Data items
---

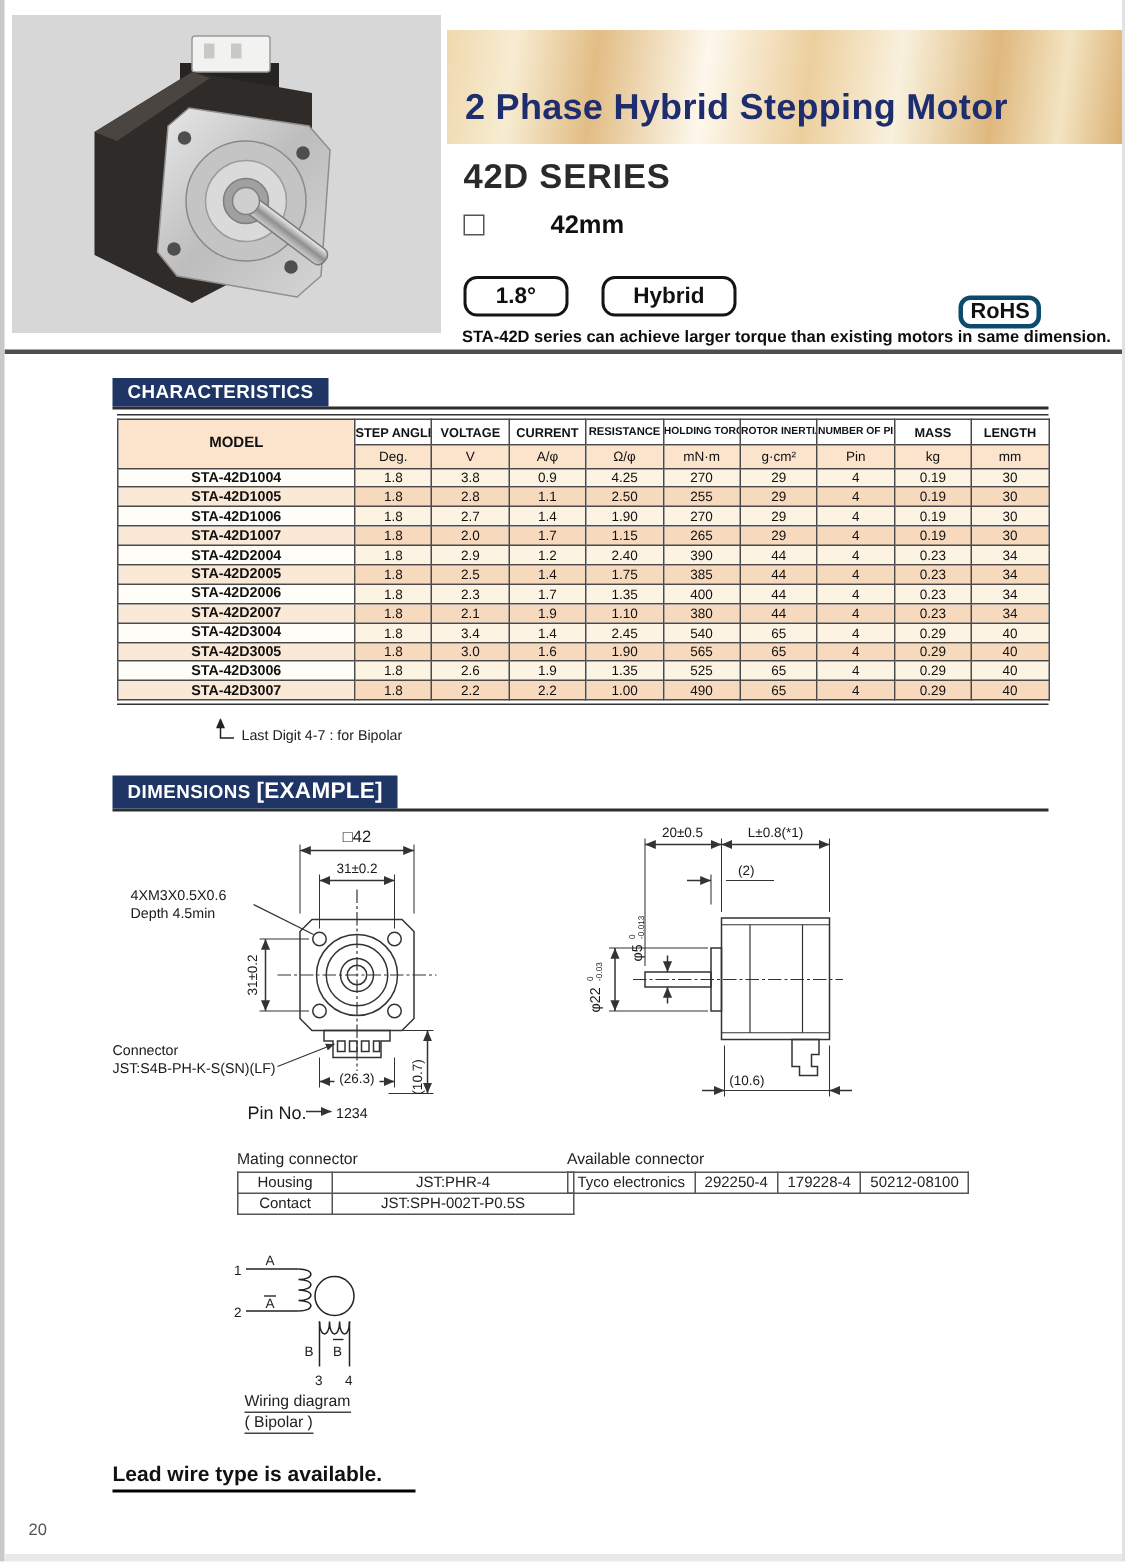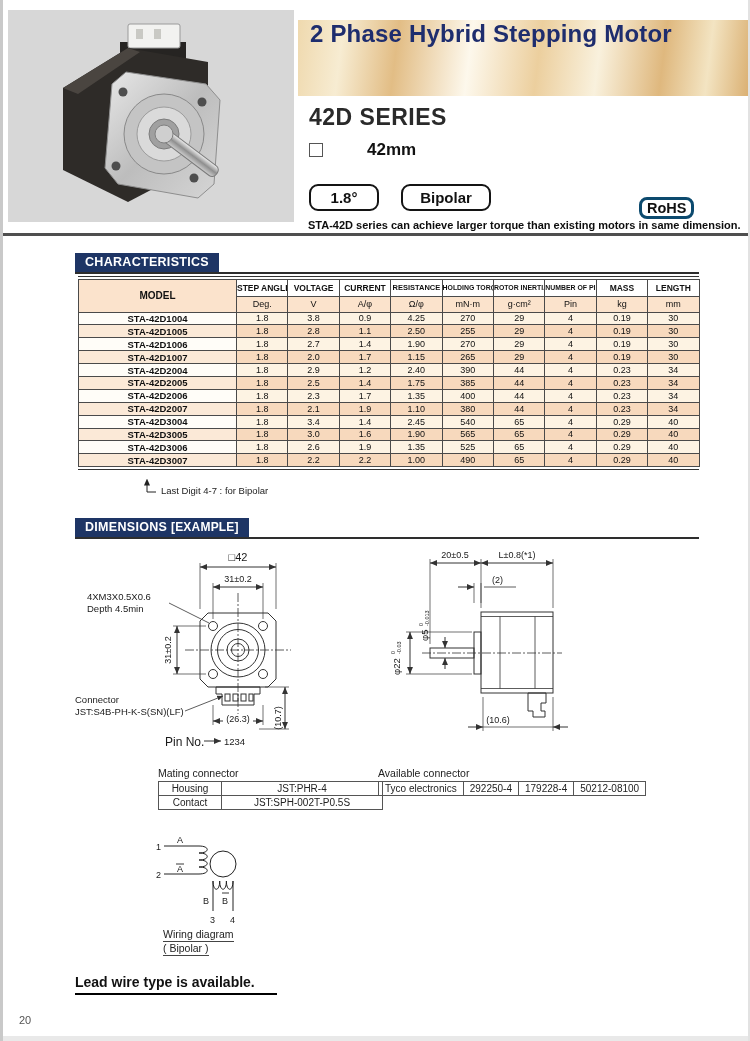--- a/index.html
+++ b/index.html
@@ -10,7 +10,7 @@
 
   
   .photo{left:5px;top:10px;width:286px;height:212px;background:#d7d7d7;}
-  .banner{left:295px;top:20px;width:453px;height:76px;display:flex;
+  .banner{left:295px;top:20px;width:453px;height:76px;display:flex;align-items:flex-end;
     background:
       linear-gradient(97deg,#efd9ae 0%,#f7ecd2 10%,#e2bd85 22%,#fdf8ec 38%,#eccf9e 53%,
                       #f9f1dd 66%,#dfb87e 80%,#f3e4c2 90%,#d9ad6e 100%);}

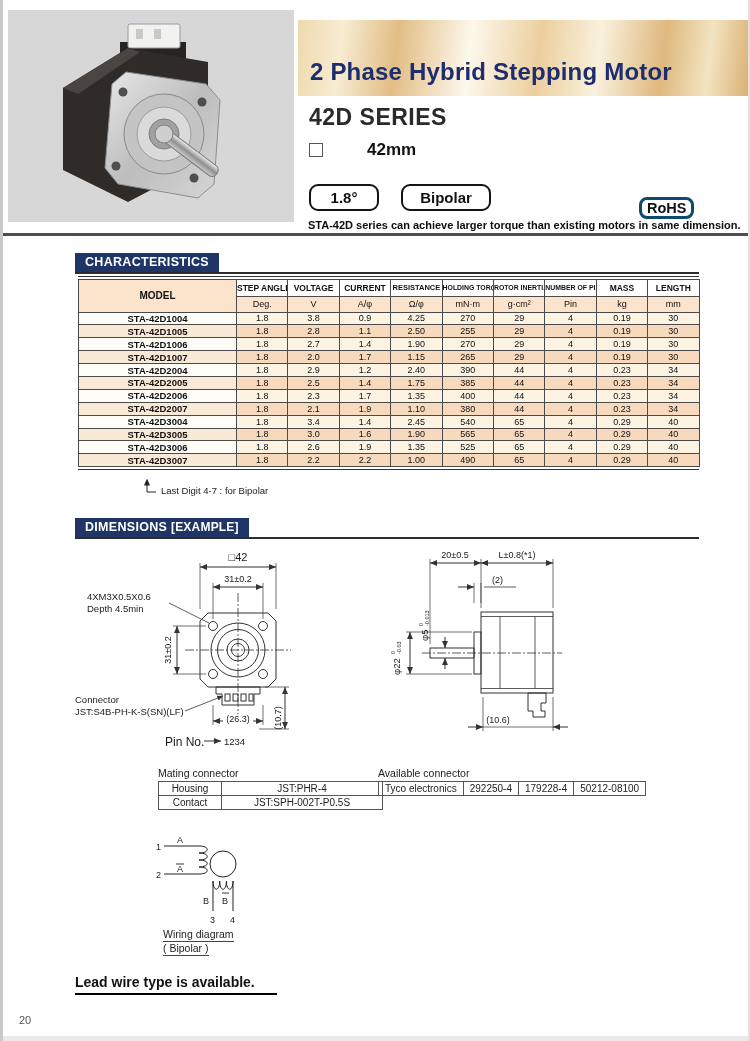--- a/index.html
+++ b/index.html
@@ -127,7 +127,7 @@
 
   <div class="abs badges">
     <div class="badge b1">1.8°</div>
-    <div class="badge b2">Bipolar</div>
+    <div class="badge b2">Hybrid</div>
   </div>
 
   <div class="abs rohs">RoHS</div>

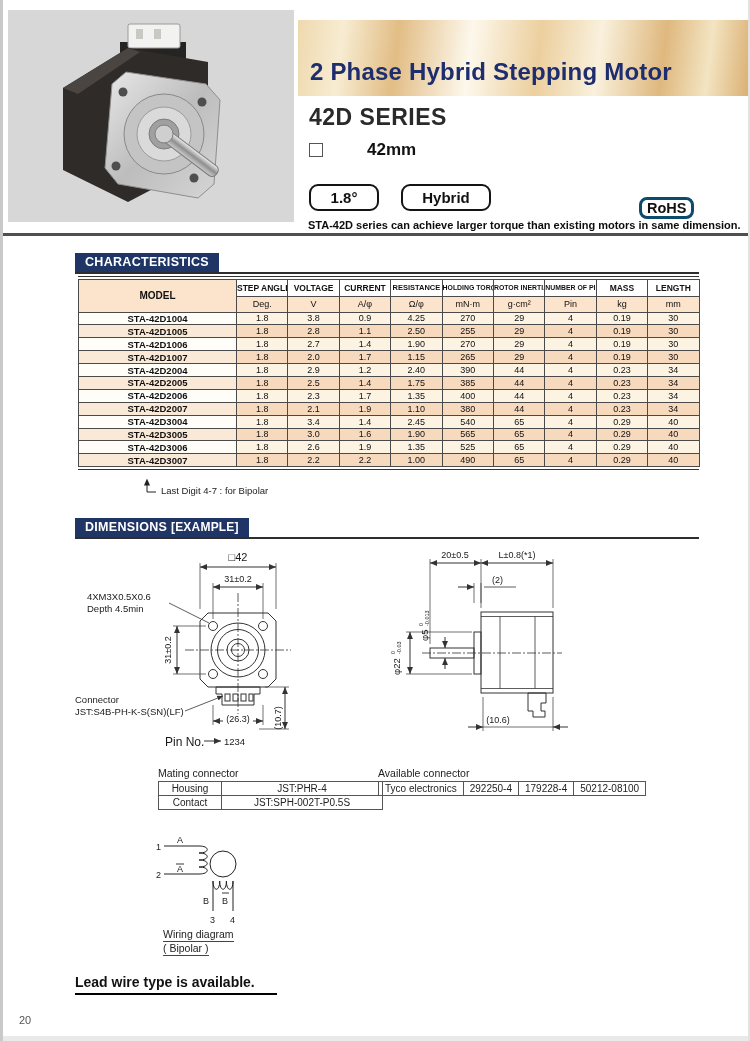--- a/index.html
+++ b/index.html
@@ -31,7 +31,7 @@
   .sec{border-bottom:2px solid #2e2e2e;}
   .sec-badge{display:inline-block;background:#1e3565;color:#fff;font-weight:bold;font-size:12.5px;
              padding:2px 10px 3px;letter-spacing:.3px;}
-  .sec-sub{font-size:12px;font-weight:bold;letter-spacing:.2px;}
+  .sec-sub{font-size:15px;font-weight:bold;letter-spacing:.2px;}
   .sec-char{left:72px;top:252px;width:624px;}
   .sec-dim{left:72px;top:517px;width:624px;}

---

Problem description
Copy every record exactly as it appears, apart from any pictures.

Task output
--- a/index.html
+++ b/index.html
@@ -10,7 +10,7 @@
 
   
   .photo{left:5px;top:10px;width:286px;height:212px;background:#d7d7d7;}
-  .banner{left:295px;top:20px;width:453px;height:76px;display:flex;
+  .banner{left:295px;top:20px;width:453px;height:76px;display:flex;align-items:flex-end;
     background:
       linear-gradient(97deg,#efd9ae 0%,#f7ecd2 10%,#e2bd85 22%,#fdf8ec 38%,#eccf9e 53%,
                       #f9f1dd 66%,#dfb87e 80%,#f3e4c2 90%,#d9ad6e 100%);}

--- a/index.html
+++ b/index.html
@@ -127,7 +127,7 @@
 
   <div class="abs badges">
     <div class="badge b1">1.8°</div>
-    <div class="badge b2">Bipolar</div>
+    <div class="badge b2">Hybrid</div>
   </div>
 
   <div class="abs rohs">RoHS</div>

--- a/index.html
+++ b/index.html
@@ -31,7 +31,7 @@
   .sec{border-bottom:2px solid #2e2e2e;}
   .sec-badge{display:inline-block;background:#1e3565;color:#fff;font-weight:bold;font-size:12.5px;
              padding:2px 10px 3px;letter-spacing:.3px;}
-  .sec-sub{font-size:12px;font-weight:bold;letter-spacing:.2px;}
+  .sec-sub{font-size:15px;font-weight:bold;letter-spacing:.2px;}
   .sec-char{left:72px;top:252px;width:624px;}
   .sec-dim{left:72px;top:517px;width:624px;}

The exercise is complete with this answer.